While doing my residency in Lexington, Ky, I was fascinated by Shakertown. According to wikipedia, the Shakers, were a Protestant religious denomination officially called The United Society of Believers in Christ's Second Appearing, originated in Manchester, England in 1772 under the leadership of Mother Ann Lee, who moved the nine-person group to New York in 1774. The colony in Kentucky was a one of 19. The group believed in celibacy and many of the members were orphans. I guess this zero population growth eventually led to extinction. What fascinated me was the simplicity of the life, which is reflected in the furnishings. I love the shaker pegs and have to thank my ex for humoring me and making a bunch of these for my bathroom, sewing room and laundry room. The Shakers hung up all their furniture on these pegs and this made housekeeping and floor washing much more efficent. Apparently they did a lot of cleaning. I hang up my buckets, my thread boxes, clothes, treasures, bag ladies ready for more plastic bags and all kinds of other stuff on them.
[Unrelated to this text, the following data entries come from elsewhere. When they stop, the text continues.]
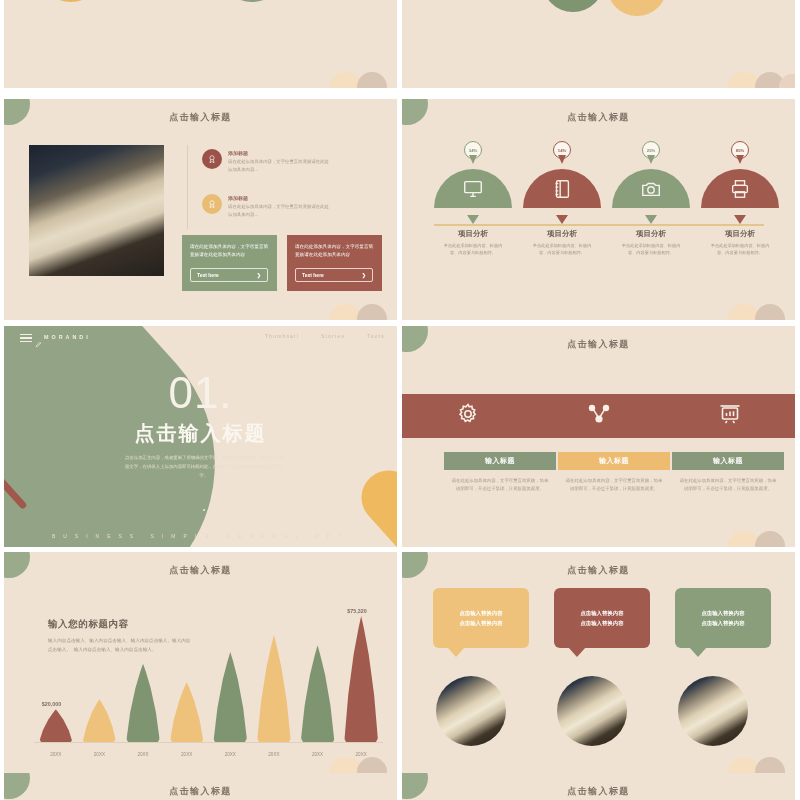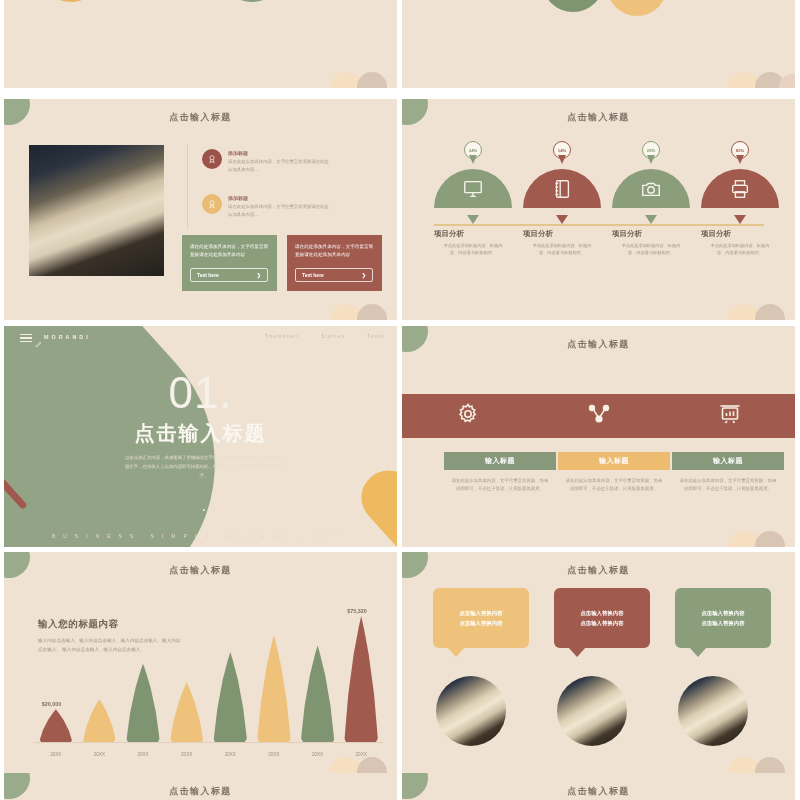--- a/index.html
+++ b/index.html
@@ -95,21 +95,21 @@
     position:absolute; left:5px; top:14px; width:0; height:0;
     border-left:4px solid transparent; border-right:4px solid transparent;
   }
   .dome{
     width:78px; height:39px; border-radius:39px 39px 0 0;
     display:flex; align-items:center; justify-content:center;
   }
   .dome svg{ width:22px; height:22px; }
   .tri{ width:0;height:0;margin:7px auto 5px auto;
       border-left:6px solid transparent; border-right:6px solid transparent; }
-  .dome-col .h{ font-size:7.5px; font-weight:bold; color:#6f6359; text-align:left; }
+  .dome-col .h{ font-size:7.5px; font-weight:bold; color:#6f6359; text-align:center; }
   .dome-col .p{ font-size:4.2px; line-height:1.7; color:#a2948a; text-align:center;
       margin-top:3px; padding:0 8px; }
   #slideD .axis{ position:absolute; left:32px; top:125px; width:330px; height:1.5px; background:#e5c58e; }
 
   
   #slideE { left:4px; top:326px; background:#f0e2d2; }
   #slideE .bigband{
     position:absolute; left:-120px; top:-92px; width:300px; height:392px;
     background:#93a486; border-radius:150px; transform:rotate(-42deg);
   }
@@ -149,21 +149,21 @@
   .tag{ height:18px; display:flex; align-items:center; justify-content:center;
       font-size:7px; font-weight:bold; color:#ffffff; letter-spacing:.5px; }
   .tagcol .p{ font-size:4.4px; line-height:1.9; color:#a4968a; text-align:center;
       margin-top:7px; padding:0 6px; }
   #slideF .tc1{ left:42px; } #slideF .tc1 .tag{ background:#87997a; }
   #slideF .tc2{ left:156px; } #slideF .tc2 .tag{ background:#eebc70; }
   #slideF .tc3{ left:270px; } #slideF .tc3 .tag{ background:#87997a; }
 
   
   #slideG { left:4px; top:552px; }
-  #slideG .lead{ position:absolute; left:34px; top:66px; width:146px; }
+  #slideG .lead{ position:absolute; left:44px; top:66px; width:146px;font-family:Liberation Mono, monospace; }
   #slideG .lead .h{ font-size:9.5px; font-weight:bold; color:#6f6359; letter-spacing:.6px; }
   #slideG .lead .p{ font-size:4.6px; line-height:1.95; color:#9c8e82; margin-top:6px; }
   #slideG .plot{ position:absolute; left:30px; right:14px; top:42px; bottom:30px; }
   #slideG .baseline{ position:absolute; left:30px; right:14px; bottom:30px; height:1px; background:#dfcfbc; }
   .peak{ position:absolute; bottom:0; }
   .lbl-val{ position:absolute; font-size:5.4px; font-weight:bold; color:#7d7066; white-space:nowrap; }
   .xlab{ position:absolute; bottom:16px; font-size:4.6px; color:#9c8e82; text-align:center; width:40px; }
 
   
   #slideH { left:402px; top:552px; }

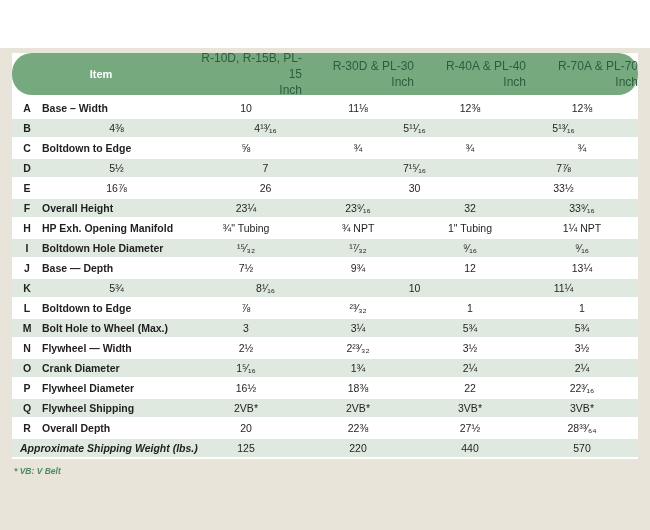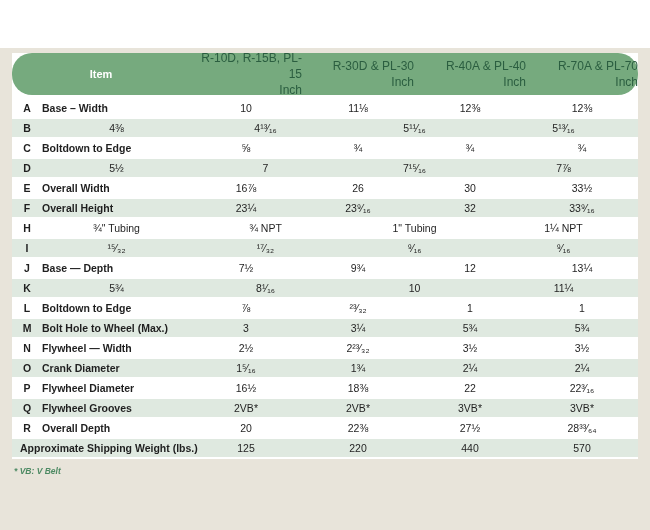--- a/index.html
+++ b/index.html
@@ -77,20 +77,21 @@
     flex: 1 1 0;
     text-align: center;
     font-weight: 400;
   }
   .c-footer-label {
     width: 178px;
     box-sizing: border-box;
     padding-left: 8px;
     font-weight: 600;
     white-space: nowrap;
+    font-style: italic;
   }
   .footnote {
     margin: 7px 2px 16px 2px;
     font-size: 8.5px;
     font-style: italic;
     font-weight: 600;
     color: #4d8a63;
   }
 </style>
 </head>
@@ -139,43 +140,44 @@
         </div>
         <div class="row alt">
           <div class="c-letter">D</div>
           <div class="c-val">5½</div>
           <div class="c-val">7</div>
           <div class="c-val">7¹⁵⁄₁₆</div>
           <div class="c-val">7⅞</div>
         </div>
         <div class="row">
           <div class="c-letter">E</div>
-          <div class="c-item">Overall Width</div>
           <div class="c-val">16⅞</div>
           <div class="c-val">26</div>
           <div class="c-val">30</div>
           <div class="c-val">33½</div>
         </div>
         <div class="row alt">
           <div class="c-letter">F</div>
           <div class="c-item">Overall Height</div>
           <div class="c-val">23¼</div>
           <div class="c-val">23⁹⁄₁₆</div>
           <div class="c-val">32</div>
           <div class="c-val">33⁹⁄₁₆</div>
         </div>
         <div class="row">
           <div class="c-letter">H</div>
+          <div class="c-item">HP Exh. Opening Manifold</div>
           <div class="c-val">¾" Tubing</div>
           <div class="c-val">¾ NPT</div>
           <div class="c-val">1" Tubing</div>
           <div class="c-val">1¼ NPT</div>
         </div>
         <div class="row alt">
           <div class="c-letter">I</div>
+          <div class="c-item">Boltdown Hole Diameter</div>
           <div class="c-val">¹⁵⁄₃₂</div>
           <div class="c-val">¹⁷⁄₃₂</div>
           <div class="c-val">⁹⁄₁₆</div>
           <div class="c-val">⁹⁄₁₆</div>
         </div>
         <div class="row">
           <div class="c-letter">J</div>
           <div class="c-item">Base — Depth</div>
           <div class="c-val">7½</div>
           <div class="c-val">9¾</div>
@@ -224,21 +226,21 @@
         <div class="row">
           <div class="c-letter">P</div>
           <div class="c-item">Flywheel Diameter</div>
           <div class="c-val">16½</div>
           <div class="c-val">18⅜</div>
           <div class="c-val">22</div>
           <div class="c-val">22³⁄₁₆</div>
         </div>
         <div class="row alt">
           <div class="c-letter">Q</div>
-          <div class="c-item">Flywheel Grooves</div>
+          <div class="c-item">Flywheel Shipping</div>
           <div class="c-val">2VB*</div>
           <div class="c-val">2VB*</div>
           <div class="c-val">3VB*</div>
           <div class="c-val">3VB*</div>
         </div>
         <div class="row">
           <div class="c-letter">R</div>
           <div class="c-item">Overall Depth</div>
           <div class="c-val">20</div>
           <div class="c-val">22⅜</div>

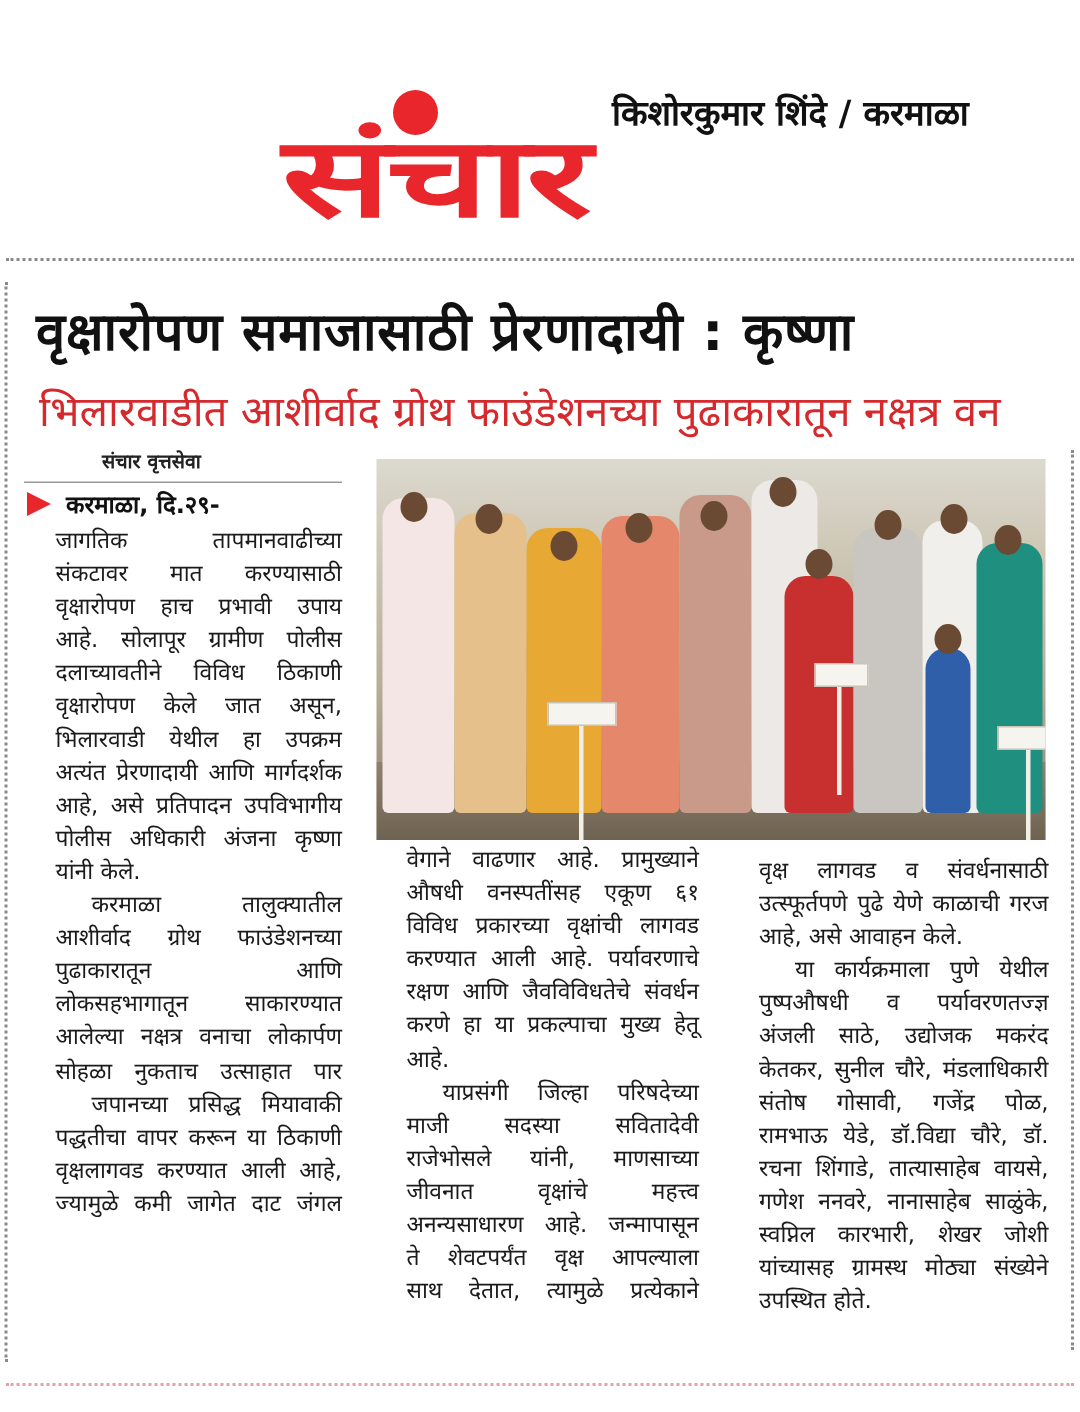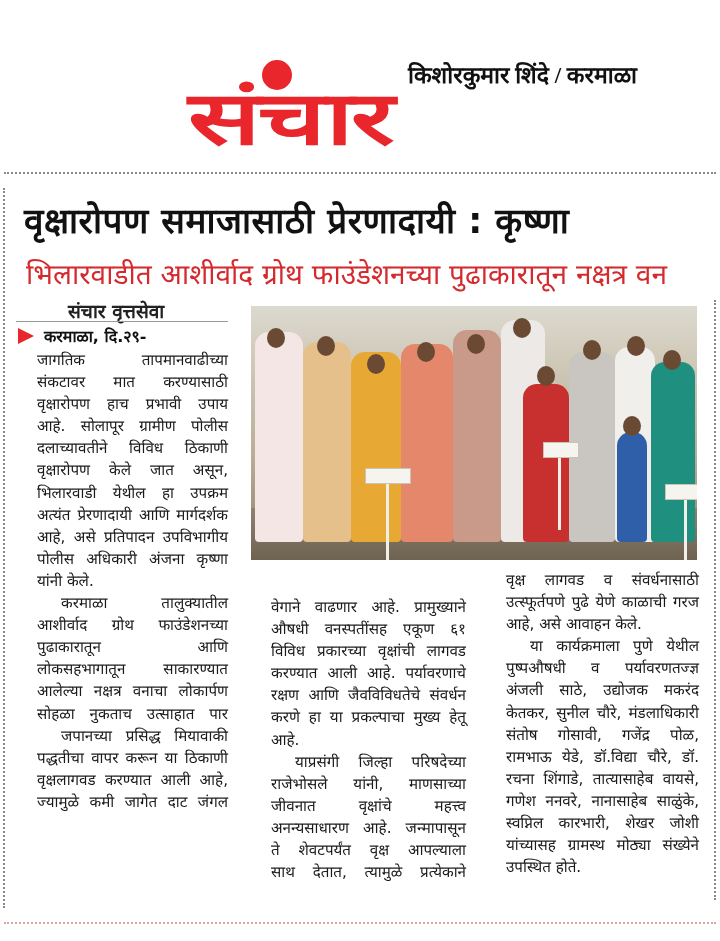--- a/index.html
+++ b/index.html
@@ -1,19 +1,19 @@
 <!DOCTYPE html>
 <html><head>
 <meta charset="utf-8">
 <style>
   html, body { margin: 0; padding: 0; background: #ffffff; }
   body { width: 720px; height: 941px; position: relative; overflow: hidden;
          font-family: "DejaVu Sans", sans-serif; color: #1a1a1a; }
 
-  .masthead { position: absolute; left: 0; top: 0; width: 720px; height: 170px; font-family: Liberation Serif, serif; }
+  .masthead { position: absolute; left: 0; top: 0; width: 720px; height: 170px; }
   .byline { position: absolute; left: 408px; top: 58px; font-size: 23px; font-weight: bold;
             color: #111; letter-spacing: 0px; white-space: nowrap; }
   .logo { position: absolute; left: 188px; top: 82px; font-size: 74px; font-weight: bold;
           color: #e8262b; line-height: 1; letter-spacing: -2px; white-space: nowrap;
           transform: scaleX(1.45); transform-origin: left top; }
   .logo-dot { position: absolute; left: 262px; top: 60px; width: 30px; height: 30px;
               border-radius: 50%; background: #e8262b; }
 
   .top-rule { position: absolute; left: 4px; top: 172px; width: 712px; height: 0;
               border-top: 2px dotted #8a8a8a; }
@@ -22,32 +22,32 @@
   .right-rule { position: absolute; left: 714px; top: 300px; width: 0; height: 600px;
                 border-left: 2px dotted #8a8a8a; }
   .bottom-rule { position: absolute; left: 4px; top: 922px; width: 712px; height: 0;
                  border-top: 2px dotted #e3a3a3; }
 
   .headline { position: absolute; left: 24px; top: 196px; width: 680px; font-size: 35px;
               font-weight: bold; color: #111; white-space: nowrap; letter-spacing: 0.5px; }
   .subhead { position: absolute; left: 26px; top: 254px; width: 680px; font-size: 28px;
              color: #d42a2e; white-space: nowrap; }
 
-  .service { position: absolute; left: 68px; top: 298px; font-size: 19px; font-weight: bold;
+  .service { position: absolute; left: 68px; top: 298px; font-size: 13px; font-weight: bold;
              color: #222; white-space: nowrap; }
   .service-rule { position: absolute; left: 16px; top: 321px; width: 212px; border-top: 1px solid #999; }
 
   .dateline { position: absolute; left: 18px; top: 325px; font-size: 16px; font-weight: bold;
               color: #111; white-space: nowrap; display: flex; align-items: center; gap: 10px; }
   .tri { width: 0; height: 0; border-top: 8px solid transparent; border-bottom: 8px solid transparent;
          border-left: 16px solid #e8262b; display: inline-block; }
 
   .col { position: absolute; font-size: 15.2px; line-height: 22.1px; color: #1a1a1a; }
   .col-a { left: 16px; top: 349px; width: 212px; }
-  .col-b { left: 250px; top: 596px; width: 216px; }
+  .col-b { left: 250px; top: 562px; width: 216px; }
   .col-c { left: 485px; top: 569px; width: 214px; }
   .line { display: block; text-align: justify; text-align-last: justify; white-space: nowrap; margin-left: 21px; }
   .line.last { text-align-last: left; }
   .line.ind { padding-left: 24px; }
 
   .photo { position: absolute; left: 251px; top: 306px; width: 446px; height: 254px;
            background: linear-gradient(180deg, #dcd9cf 0%, #cfc9b8 22%, #b8ad97 60%, #8c7d68 100%);
            overflow: hidden; }
   .photo .ground { position: absolute; left: 0; bottom: 0; width: 100%; height: 52px;
                    background: linear-gradient(180deg, #8f8170, #6e6251); }
@@ -141,20 +141,21 @@
 
 <div class="col col-b">
   <span class="line">वेगाने वाढणार आहे. प्रामुख्याने</span>
   <span class="line">औषधी वनस्पतींसह एकूण ६१</span>
   <span class="line">विविध प्रकारच्या वृक्षांची लागवड</span>
   <span class="line">करण्यात आली आहे. पर्यावरणाचे</span>
   <span class="line">रक्षण आणि जैवविविधतेचे संवर्धन</span>
   <span class="line">करणे हा या प्रकल्पाचा मुख्य हेतू</span>
   <span class="line last">आहे.</span>
   <span class="line ind">याप्रसंगी जिल्हा परिषदेच्या</span>
+  <span class="line">माजी सदस्या सवितादेवी</span>
   <span class="line">राजेभोसले यांनी, माणसाच्या</span>
   <span class="line">जीवनात वृक्षांचे महत्त्व</span>
   <span class="line">अनन्यसाधारण आहे. जन्मापासून</span>
   <span class="line">ते शेवटपर्यंत वृक्ष आपल्याला</span>
   <span class="line">साथ देतात, त्यामुळे प्रत्येकाने</span>
 </div>
 
 <div class="col col-c">
   <span class="line">वृक्ष लागवड व संवर्धनासाठी</span>
   <span class="line">उत्स्फूर्तपणे पुढे येणे काळाची गरज</span>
Opal gave me some very colorful yarn and I took a break from my two black projects Scarlet Tank and Koigu socks. Blogless Michelle was appalled by the colors although I think it matches her scarf.
The bag really was just random stitches and then a cord mixed together some very old cotton red and blue yarn I found in my closet. I think it will make a great bag to keep plastic grocery sacks it because it can grow larger then a baskeball! It went home with Opal.
I want to thank Megan for the bead book. There are some cute projects in there and I hope to get my bauble making mojo going.
Sandy had an interesting discussion about Sue Monk's Mermaid Chair that I stumbled on. I got the next book on her list, but it's really fat and I wonder if I'll finish it in time. If not it can go on the shelf with all the other books I plan to read after I retire. Reading is on my list.

I hit my 3rd Blogiversary on April Fool's Day. I am so grateful for the great community of real and imaginary friends. The inspirations and the stories are priceless. Thanks!